Costly delays

2009-03-02 00:00

Last week a Democratic Alliance councillor in the uMngeni Municipality took the unconventional step of using a call to a phone-in programme on national radio to draw the attention of a national minister to a completely unacceptable situation in that municipality. In mid-2007, problems in uMngeni were such that provincial local government MEC Mike Mabuyakhulu ordered a forensic investigation. In July 2008 the forensic report was handed to the municipal council by the MEC’s office, with an instruction that it must be tabled for discussion at a full council meeting. Some seven months later this has not yet been done. Whether the delay is due to sheer incompetence or whether the ANC-led council executive is dragging its feet because it has something to hide is a moot point, but the report is supposed to be a public document: the public has a right to know what is in it and as long as it is withheld the problems in uMngeni cannot be rectified.
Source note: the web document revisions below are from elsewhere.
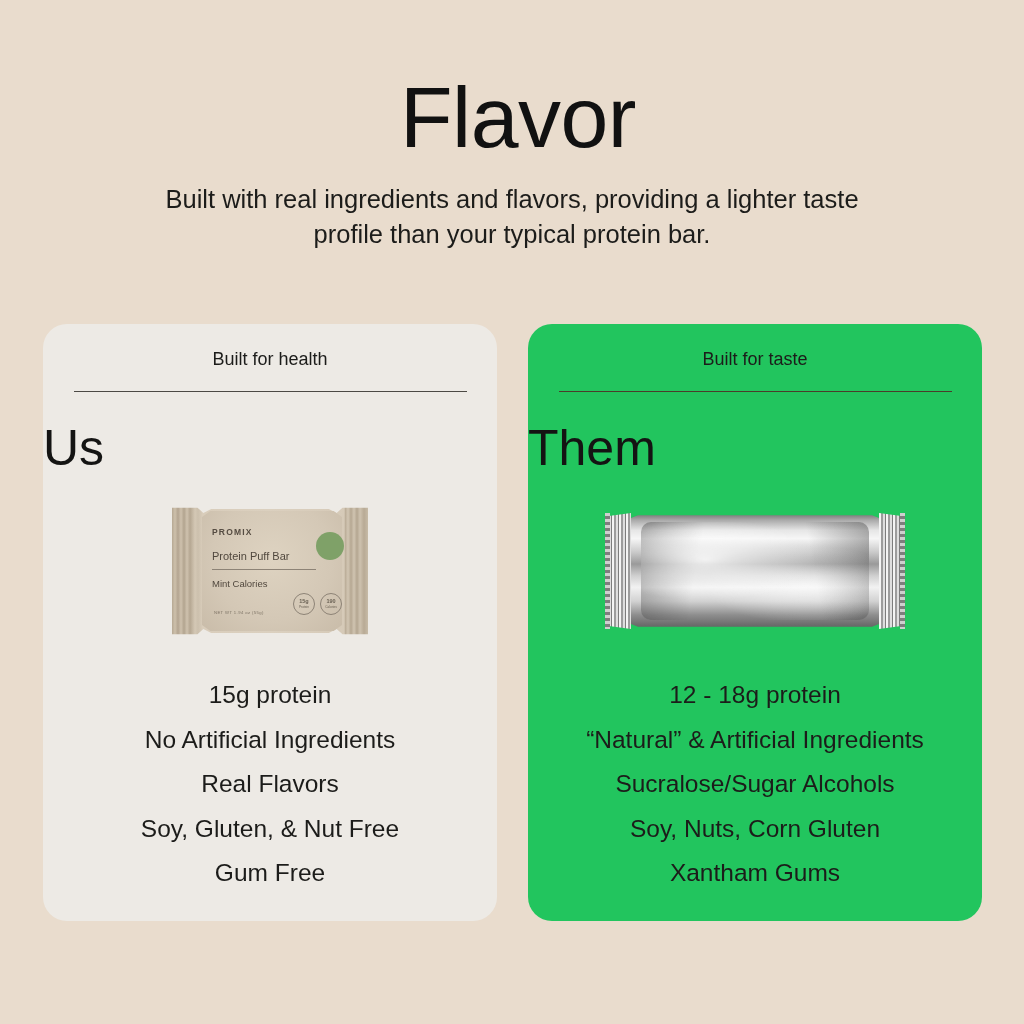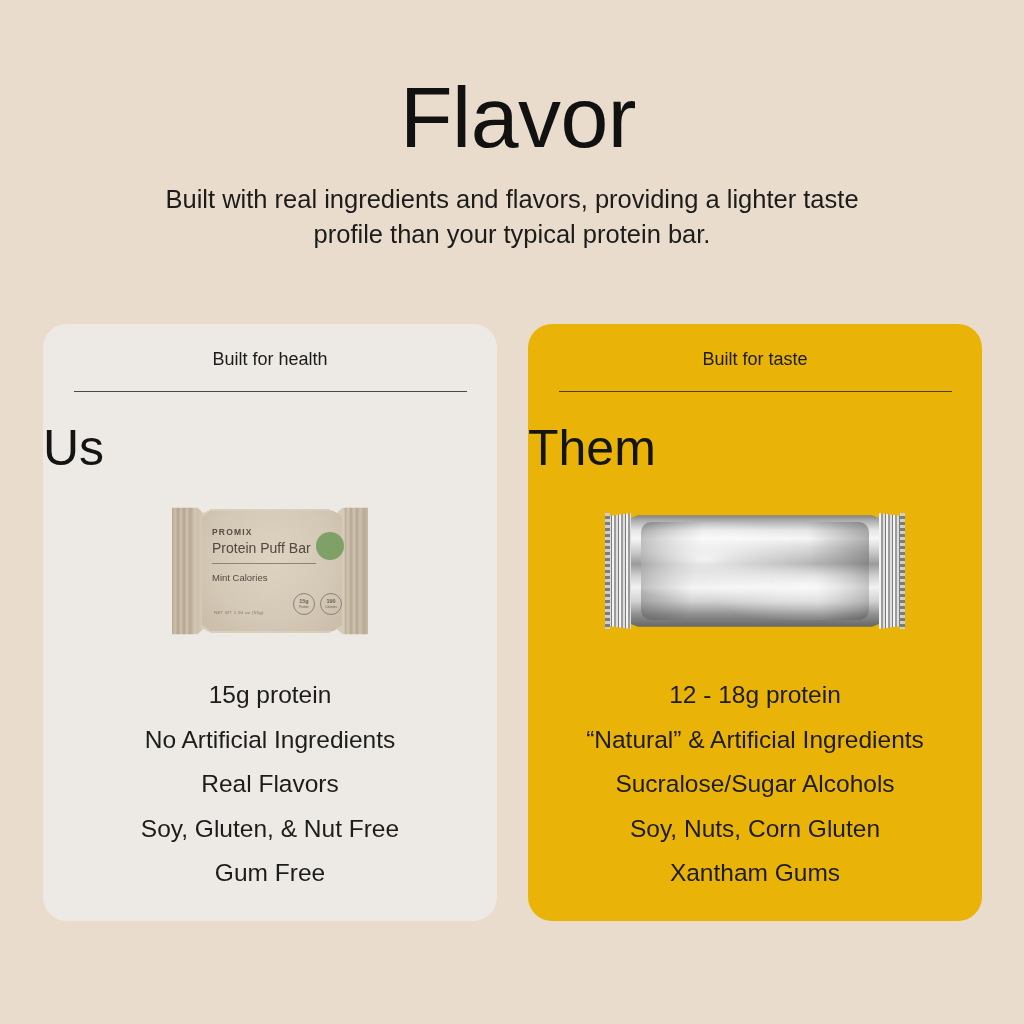--- a/index.html
+++ b/index.html
@@ -53,21 +53,21 @@
   }
   .card {
     width: 454px;
     height: 597px;
     border-radius: 24px;
     position: relative;
     box-sizing: border-box;
     padding: 0;
   }
   .card-left  { background: #edeae5; }
-  .card-right { background: #eab308; }
+  .card-right { background: #22c55e; }
 
   .card-head {
     text-align: center;
     font-size: 18px;
     font-weight: 400;
     line-height: 1;
     padding-top: 26px;
     color: #1c1c1a;
   }
   .divider {
@@ -134,22 +134,22 @@
     width: 122px;
     color: #5b5248;
   }
   .promix-brand {
     font-size: 8.5px;
     letter-spacing: 1.2px;
     font-weight: 600;
     color: #554c42;
   }
   .promix-product {
-    margin-top: 3px;
-    font-size: 14px;
+    margin-top: 13px;
+    font-size: 11px;
     font-weight: 500;
     color: #51483e;
   }
   .promix-rule {
     margin-top: 7px;
     width: 104px;
     height: 1px;
     background: #8d8376;
   }
   .promix-flavor {

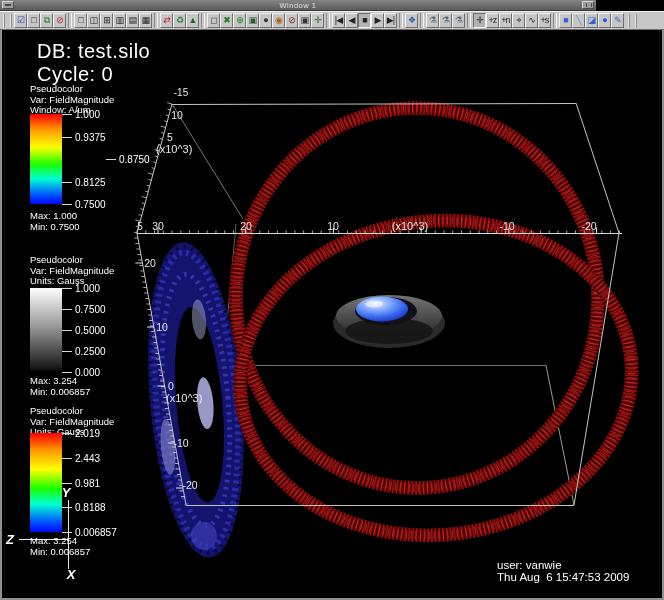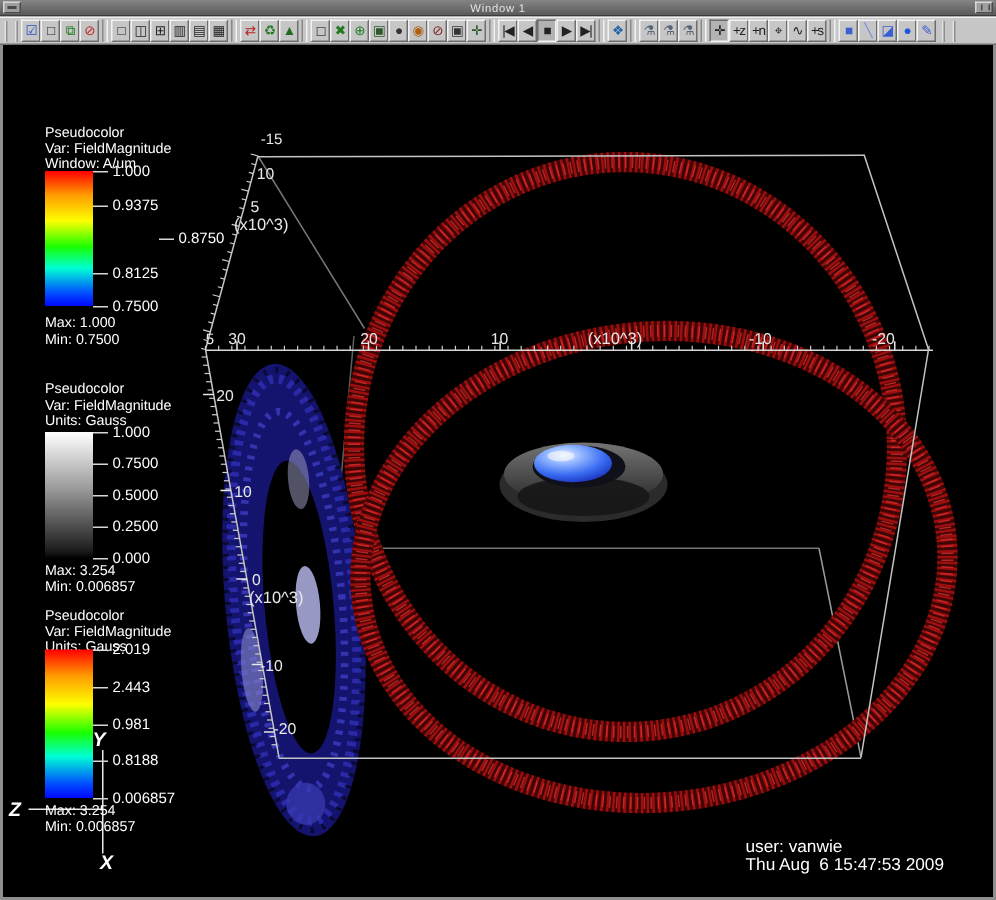--- a/index.html
+++ b/index.html
@@ -1,18 +1,18 @@
 <!DOCTYPE html>
 <html><head>
 <meta charset="utf-8">
 <style>
   html,body{margin:0;padding:0;background:#222;}
   .app{position:relative;width:664px;height:600px;background:#000;font-family:"Liberation Sans",sans-serif;overflow:hidden;}
   
-  .titlebar{position:absolute;left:0;top:0;width:664px;height:11px;background:linear-gradient(#858585,#5a5a5a);border-bottom:1px solid #3a3a3a;box-sizing:border-box;}
+  .titlebar{position:absolute;left:0;top:0;width:596px;height:11px;background:linear-gradient(#858585,#5a5a5a);border-bottom:1px solid #3a3a3a;box-sizing:border-box;}
   .titlebar .ttext{position:absolute;left:0;right:0;top:1px;text-align:center;font-size:7.5px;color:#e2e2e2;letter-spacing:.5px;}
   .tbtn{position:absolute;top:1px;width:12px;height:8px;background:#9e9e9e;border:1px solid;border-color:#d6d6d6 #4c4c4c #4c4c4c #d6d6d6;box-sizing:border-box;}
   .tbtn.left{left:2px;}
   .tbtn.left::after{content:"";position:absolute;left:2px;top:2px;width:6px;height:2px;background:#4a4a4a;}
   .tbtn.right{right:2px;}
   .tbtn.right::after{content:"";position:absolute;left:3px;top:1px;width:4px;height:4px;border-left:1px solid #4a4a4a;border-right:1px solid #4a4a4a;}
   
   .toolbar{position:absolute;left:0;top:11px;width:664px;height:19px;background:#c6c6c6;border-top:1px solid #efefef;border-bottom:1px solid #6f6f6f;box-sizing:border-box;display:flex;align-items:center;padding-left:1px;}
   .tb-handle{width:5px;height:14px;margin:0 2px;border-left:2px ridge #e2e2e2;border-right:2px ridge #e2e2e2;}
   .tb-group{display:flex;align-items:center;}
@@ -444,20 +444,22 @@
 
       <g>
         <line x1="19" y1="539.5" x2="68" y2="539.5" stroke="#e8e8e8" stroke-width="1"></line>
         <line x1="68.5" y1="500" x2="68.5" y2="569" stroke="#e8e8e8" stroke-width="1"></line>
         <text x="6" y="544" fill="#ffffff" font-family="Liberation Sans, sans-serif" font-size="13" font-weight="bold" font-style="italic">Z</text>
         <text x="66" y="497" text-anchor="middle" fill="#ffffff" font-family="Liberation Sans, sans-serif" font-size="13" font-weight="bold" font-style="italic">Y</text>
         <text x="71" y="579" text-anchor="middle" fill="#ffffff" font-family="Liberation Sans, sans-serif" font-size="13" font-weight="bold" font-style="italic">X</text>
       </g>
     </svg>
 
+    <div class="ovl db-label">DB: test.silo</div>
+    <div class="ovl cycle-label">Cycle: 0</div>
     <div class="ovl user-label">user: vanwie</div>
     <div class="ovl date-label">Thu Aug  6 15:47:53 2009</div>
 
     <div class="legend lg1">
       <div class="tl">Pseudocolor</div>
       <div class="tl">Var: FieldMagnitude</div>
       <div class="tl">Window: A/um</div>
       <div class="lbar" style="top: 30px; height: 90px; background: linear-gradient(rgb(255, 0, 0) 0%, rgb(255, 157, 0) 18%, rgb(253, 255, 0) 37%, rgb(26, 255, 0) 56%, rgb(0, 255, 213) 72%, rgb(0, 81, 255) 90%, rgb(0, 8, 255) 100%);"></div>
       <div class="lt" style="top:26px;">
           <i></i>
In somewhat similar vein, AfriForum Youth and the Human Rights Commission (HRC) have taken up the matter of the delayed release of the final set of 2008 matric results. Some 56 000 candidates, 17 000 in this province, did not receive their results in the December publication. Cheating and irregularities have been blamed, but the findings of a task team have compelled even education minister Naledi Pandor and the national department to concede that incompetence and the neglect of duty by departmental officials have contributed to the problem.

In the meantime, 56 000 young people across the country cannot move ahead with their lives. Limited job opportunities are fast being filled while classes in further and higher education are already under way. Well may the HRC involve itself, for these youngsters’ rights have truly been trampled on and there should be damages to pay. And that, as with so many other cases, means that yet again it will be the public that bears the cost of bureaucratic incompetence and deceit.